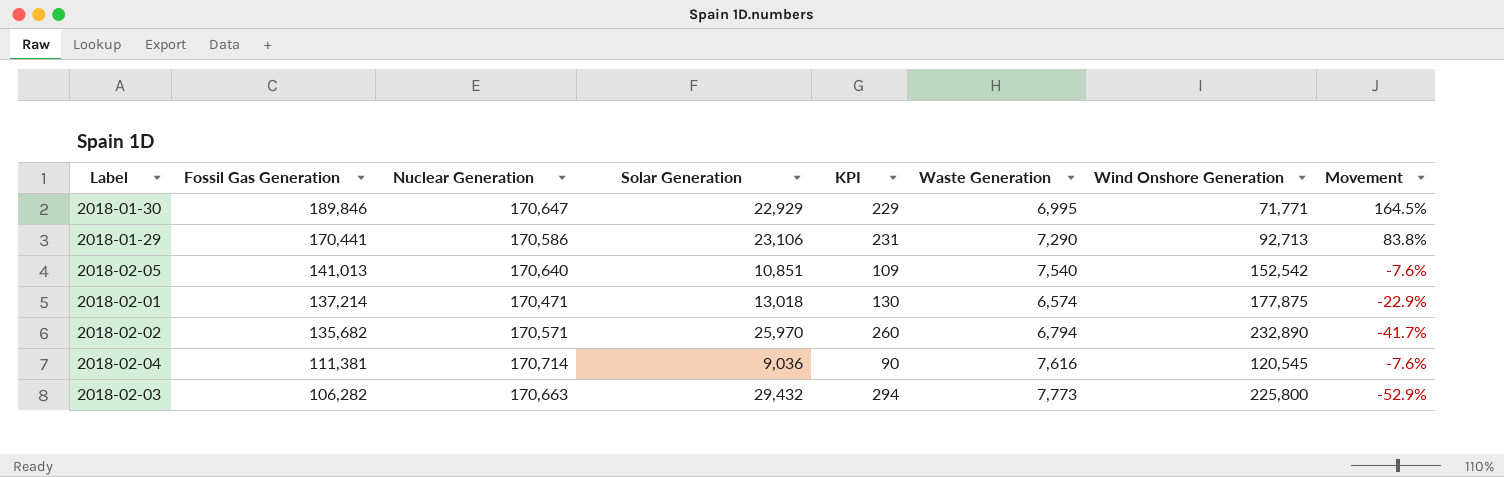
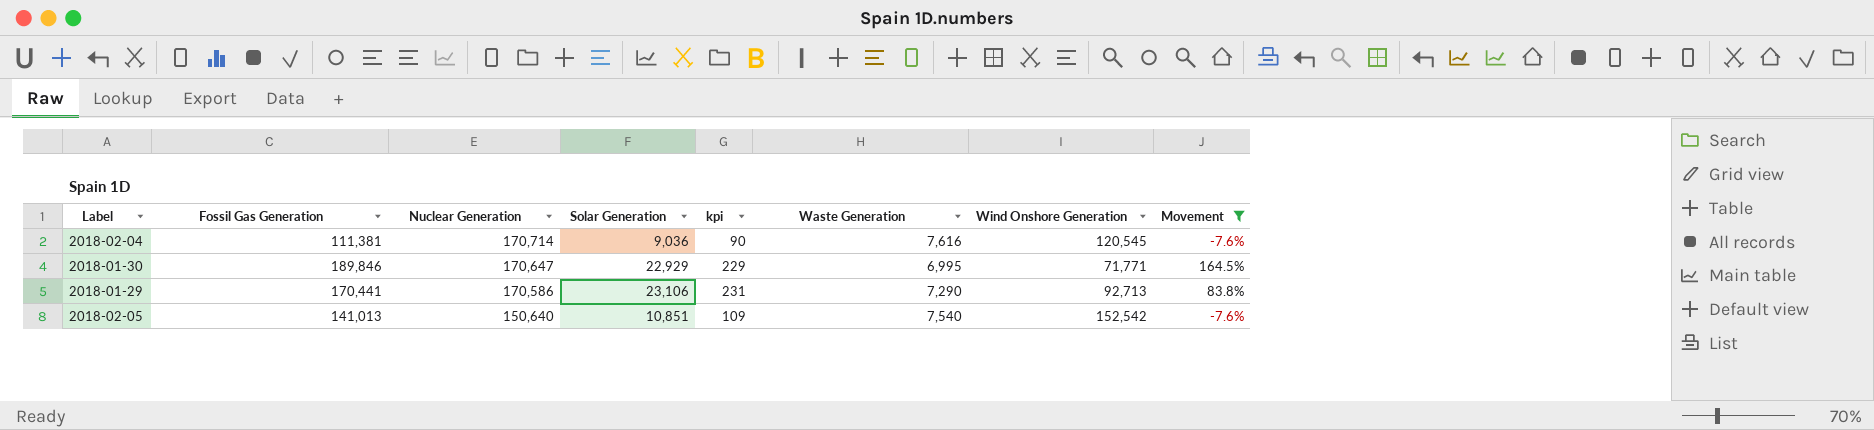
filter: none -> Movement >= -7.6%
row order: Fossil Gas Generation descending -> Nuclear Generation descending
column name: KPI -> kpi
2018-02-05 | Nuclear Generation: 170,640 -> 150,640

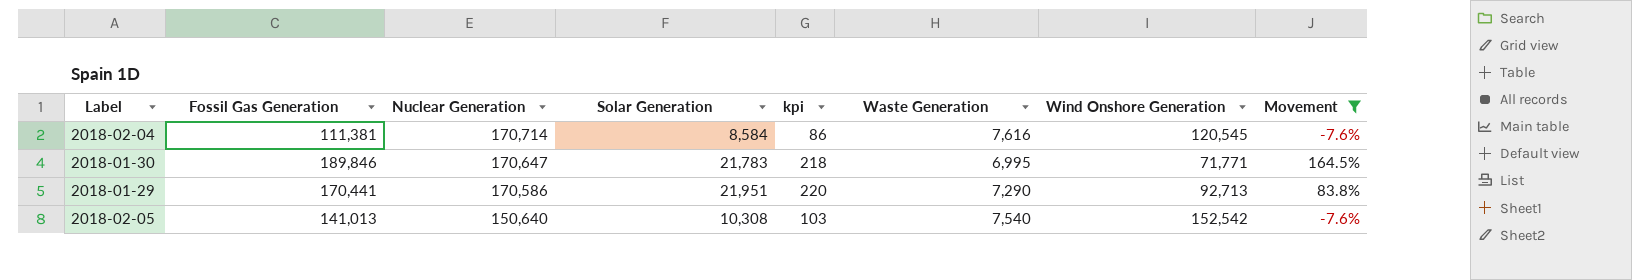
2018-02-04 | Solar Generation: 9,036 -> 8,584
2018-02-04 | kpi: 90 -> 86
2018-01-30 | Solar Generation: 22,929 -> 21,783
2018-01-30 | kpi: 229 -> 218
2018-01-29 | Solar Generation: 23,106 -> 21,951
2018-01-29 | kpi: 231 -> 220
2018-02-05 | Solar Generation: 10,851 -> 10,308
2018-02-05 | kpi: 109 -> 103

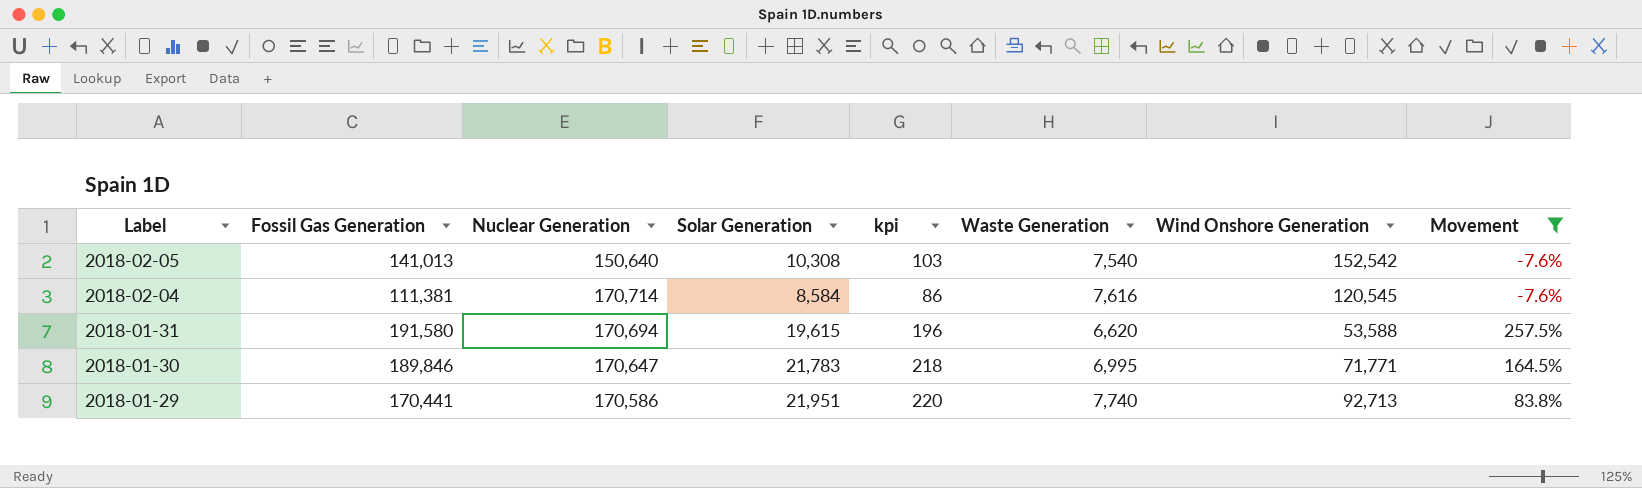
row order: Nuclear Generation descending -> Label descending
row 2018-01-31: none -> 191,580 | 170,694 | 19,615 | 196 | 6,620 | 53,588 | 257.5%
2018-01-29 | Waste Generation: 7,290 -> 7,740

####################

What needs to be done. Your copy should hold only the lines running from the one that contains "2018-02-05 | kpi: 109 -> 103" through the final line of the data; transcribe them exactly, both ends included, and leave pictures out.

Written answer.
2018-02-05 | kpi: 109 -> 103

row order: Nuclear Generation descending -> Label descending
row 2018-01-31: none -> 191,580 | 170,694 | 19,615 | 196 | 6,620 | 53,588 | 257.5%
2018-01-29 | Waste Generation: 7,290 -> 7,740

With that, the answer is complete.